---- Data in this exercise

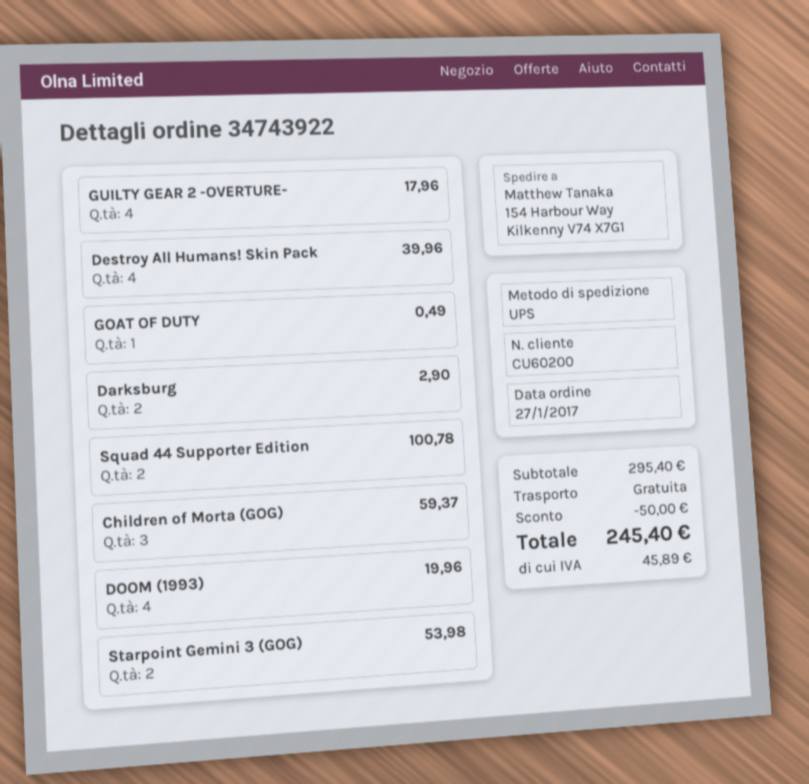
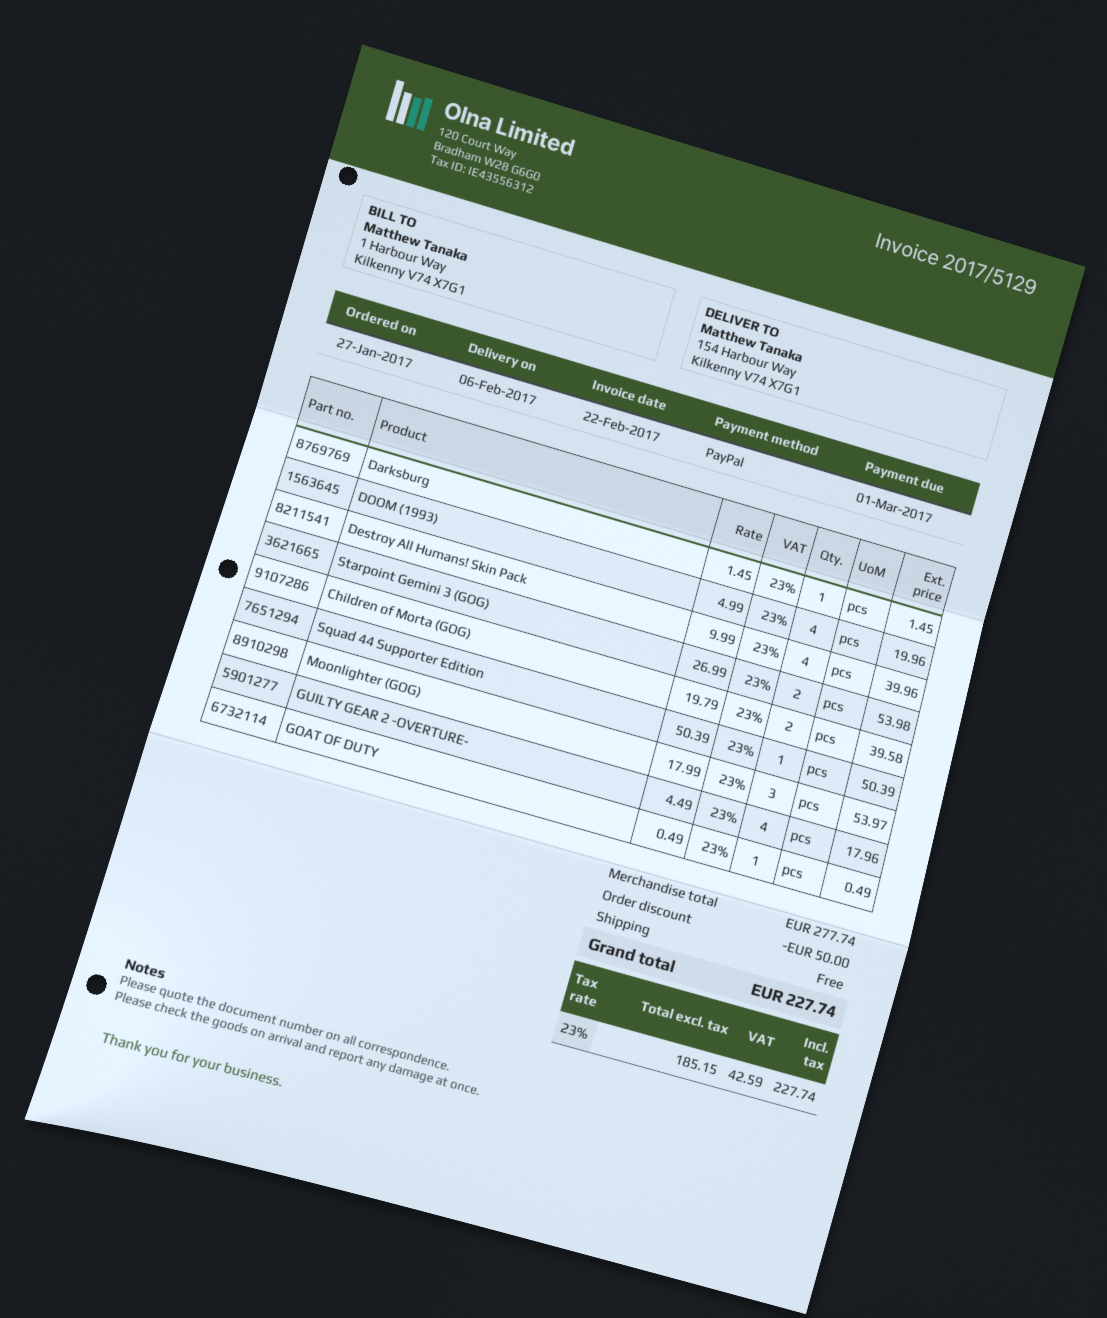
Darksburg: 2 for 2.90 -> 1 for 1.45
Squad 44 Supporter Edition: 2 for 100.78 -> 1 for 50.39
Children of Morta (GOG): 3 for 59.37 -> 2 for 39.58
Moonlighter (GOG): none -> 3 for 53.97
subtotal: 295.40 -> 277.74
tax: 45.89 -> 42.59
total: 245.40 -> 227.74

--------

Task objective => Nothing may be altered when you restate the records, but every picture must be dropped.

Output for this exercise =>
Darksburg: 2 for 2.90 -> 1 for 1.45
Squad 44 Supporter Edition: 2 for 100.78 -> 1 for 50.39
Children of Morta (GOG): 3 for 59.37 -> 2 for 39.58
Moonlighter (GOG): none -> 3 for 53.97
subtotal: 295.40 -> 277.74
tax: 45.89 -> 42.59
total: 245.40 -> 227.74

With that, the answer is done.